By Ryan Blessing
A special forum that explored the causes and the human impact of the migrant caravans traveling to the southern U.S. border from Latin America featured presentations in both English and Spanish from two guest speakers.
Sister Mary Jude, Director of Hispanic Ministry organized the March 24 forum, held in the church hall at St. Mary Star of the Sea in New London.
The talk coincided with the 39th anniversary of the assassination of Oscar Romero, Archbishop of San Salvador. Romero advocated against poverty, social injustice, assassinations and torture. He was shot while celebrating Mass in 1980 in El Salvador. Pope Francis canonized Archbishop Romero as a saint on Oct. 14, 2018.
"We have to ask ourselves, why he was such a symbol of fear for some, and hope for others," Sister Mary Jude said. "How does what happened then in El Salvador connect with what is happening today?" She also said Archbishop Romero's life and work were points of reference for facing similar challenges today in the United States.
Guest speaker Walter Mena, the Massachusetts statewide coordinator for committees on immigrant rights, worked with the Archbishop in pastoral ministry and was present at his funeral on March 30, 1980.
In the church, Mena gave a presentation in Spanish that explored Latin America in Romero's time and today, and the response of people of faith both at the time of Romero's death and to the migrant caravans of today.
"So many Salvadorans lost family, houses, everything," he said. "But in those times, I felt the closeness of the church to me." Mena said he also feels that Archbishop Romero has been with him since that time. "Monsignor Romero stood up in a time when he knew he was going to die. He knew. Every year, I try to celebrate his legacy. What is going on right now in the country, we need to do something to make changes, especially for the poor. We need to move forward with Monsignor Romero."
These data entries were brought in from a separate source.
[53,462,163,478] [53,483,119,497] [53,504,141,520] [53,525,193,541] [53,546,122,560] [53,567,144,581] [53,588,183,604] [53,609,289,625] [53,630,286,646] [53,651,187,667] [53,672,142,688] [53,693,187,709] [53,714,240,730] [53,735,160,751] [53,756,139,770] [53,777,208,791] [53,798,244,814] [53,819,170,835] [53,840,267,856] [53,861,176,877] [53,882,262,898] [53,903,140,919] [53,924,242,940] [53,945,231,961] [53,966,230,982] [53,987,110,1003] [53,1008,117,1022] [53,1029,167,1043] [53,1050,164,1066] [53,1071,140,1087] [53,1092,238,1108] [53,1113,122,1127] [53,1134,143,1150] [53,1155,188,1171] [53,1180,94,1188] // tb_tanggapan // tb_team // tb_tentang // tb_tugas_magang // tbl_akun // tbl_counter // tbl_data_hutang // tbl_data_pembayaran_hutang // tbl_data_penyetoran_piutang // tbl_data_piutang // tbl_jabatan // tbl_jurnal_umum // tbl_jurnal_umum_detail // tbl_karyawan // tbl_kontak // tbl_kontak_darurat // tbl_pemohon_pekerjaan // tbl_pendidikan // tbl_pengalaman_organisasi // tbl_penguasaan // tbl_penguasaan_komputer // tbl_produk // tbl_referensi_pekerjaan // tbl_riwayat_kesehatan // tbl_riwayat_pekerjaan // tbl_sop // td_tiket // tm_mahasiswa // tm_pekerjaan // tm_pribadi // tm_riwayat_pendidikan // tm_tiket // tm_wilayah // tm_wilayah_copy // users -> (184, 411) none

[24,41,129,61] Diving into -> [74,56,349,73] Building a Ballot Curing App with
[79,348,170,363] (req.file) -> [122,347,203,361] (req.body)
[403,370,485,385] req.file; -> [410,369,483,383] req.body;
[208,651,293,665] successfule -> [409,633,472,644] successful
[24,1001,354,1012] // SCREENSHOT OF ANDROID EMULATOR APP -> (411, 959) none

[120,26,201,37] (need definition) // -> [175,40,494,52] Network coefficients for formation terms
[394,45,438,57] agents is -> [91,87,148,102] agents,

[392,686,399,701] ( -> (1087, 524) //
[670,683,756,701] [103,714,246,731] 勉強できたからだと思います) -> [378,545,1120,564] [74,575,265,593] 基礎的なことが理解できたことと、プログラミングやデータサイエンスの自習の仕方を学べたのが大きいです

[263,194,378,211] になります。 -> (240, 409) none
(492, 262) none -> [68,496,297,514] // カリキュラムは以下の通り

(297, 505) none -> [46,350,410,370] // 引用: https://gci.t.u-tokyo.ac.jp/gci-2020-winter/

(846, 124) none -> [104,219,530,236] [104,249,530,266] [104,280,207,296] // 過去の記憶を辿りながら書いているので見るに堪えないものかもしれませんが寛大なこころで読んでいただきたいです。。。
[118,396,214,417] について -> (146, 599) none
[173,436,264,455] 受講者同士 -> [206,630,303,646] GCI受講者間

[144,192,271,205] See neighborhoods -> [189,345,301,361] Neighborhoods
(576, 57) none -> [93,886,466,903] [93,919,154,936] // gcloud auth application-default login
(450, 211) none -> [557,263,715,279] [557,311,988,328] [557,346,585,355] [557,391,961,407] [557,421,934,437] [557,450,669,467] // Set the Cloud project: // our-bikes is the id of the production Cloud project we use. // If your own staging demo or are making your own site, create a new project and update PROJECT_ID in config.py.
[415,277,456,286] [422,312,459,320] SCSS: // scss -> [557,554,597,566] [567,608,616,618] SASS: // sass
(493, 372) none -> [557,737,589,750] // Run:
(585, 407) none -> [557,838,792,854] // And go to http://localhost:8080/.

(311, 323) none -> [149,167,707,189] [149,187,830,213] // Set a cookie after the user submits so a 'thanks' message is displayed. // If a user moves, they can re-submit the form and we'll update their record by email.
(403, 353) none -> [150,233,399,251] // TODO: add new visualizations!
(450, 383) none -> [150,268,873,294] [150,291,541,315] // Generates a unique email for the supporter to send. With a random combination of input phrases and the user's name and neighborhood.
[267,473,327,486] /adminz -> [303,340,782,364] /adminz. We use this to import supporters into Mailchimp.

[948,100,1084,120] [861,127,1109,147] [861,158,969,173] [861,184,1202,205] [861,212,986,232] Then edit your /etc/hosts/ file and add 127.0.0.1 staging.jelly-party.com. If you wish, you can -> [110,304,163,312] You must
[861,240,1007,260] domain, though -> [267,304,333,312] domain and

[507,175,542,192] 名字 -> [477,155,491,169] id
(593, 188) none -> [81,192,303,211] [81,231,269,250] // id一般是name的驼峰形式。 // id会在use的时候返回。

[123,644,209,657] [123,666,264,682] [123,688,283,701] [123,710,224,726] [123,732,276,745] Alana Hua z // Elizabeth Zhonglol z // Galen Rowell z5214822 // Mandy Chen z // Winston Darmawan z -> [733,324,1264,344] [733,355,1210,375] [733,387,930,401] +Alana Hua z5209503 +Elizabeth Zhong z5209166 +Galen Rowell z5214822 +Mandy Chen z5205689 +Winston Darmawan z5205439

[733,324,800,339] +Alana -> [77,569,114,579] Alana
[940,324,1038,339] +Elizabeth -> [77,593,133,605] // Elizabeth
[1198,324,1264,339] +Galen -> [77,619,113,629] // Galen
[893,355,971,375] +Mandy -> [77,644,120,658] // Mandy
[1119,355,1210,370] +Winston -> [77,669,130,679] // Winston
At the same time in the church hall, Professor Anne Gebelein, the associate director of the Institute of Latina and Latino, Caribbean and Latin American Studies at the University of Connecticut, gave an English-language overview of the history of why large populations of poor people in El Salvador, Honduras and Guatemala have ﬂed their home countries. Professor Gebelein tied the conﬂict, political and economic upheaval and genocide in those countries to the Cold War between the United States and the Soviet Union. Gangs and the drug trade ﬂourished in these countries and children, in particular, were threatened.
"Many had no choice but to leave their communities," she said. The ﬁrst caravan began 14 years ago, by mothers from Honduras, as a safety measure for migrating children. Religious communities in El Salvador are trying to convert young people in order to help them escape such dire situations, she said. "Numbers of people migrating are up, as we've seen in the news, but still nowhere near what they were in the early 2000s," she said.
Gebelein concluded by paraphrasing a quote from Pope Francis: "We are all being called to be islands of mercy in a sea of indifference." After giving their talks, the bilingual speakers switched locations and audiences to provide brief summaries of their presentations.
Afterward, Jennifer Blanco spoke about how her parents came here from El Salvador when she was young. Blanco later followed and said the journey was challenging. "There was one thing that kept us going: Seeing my mom here," she said. "Thanks to her and to the power of God. Without His will I would not be here."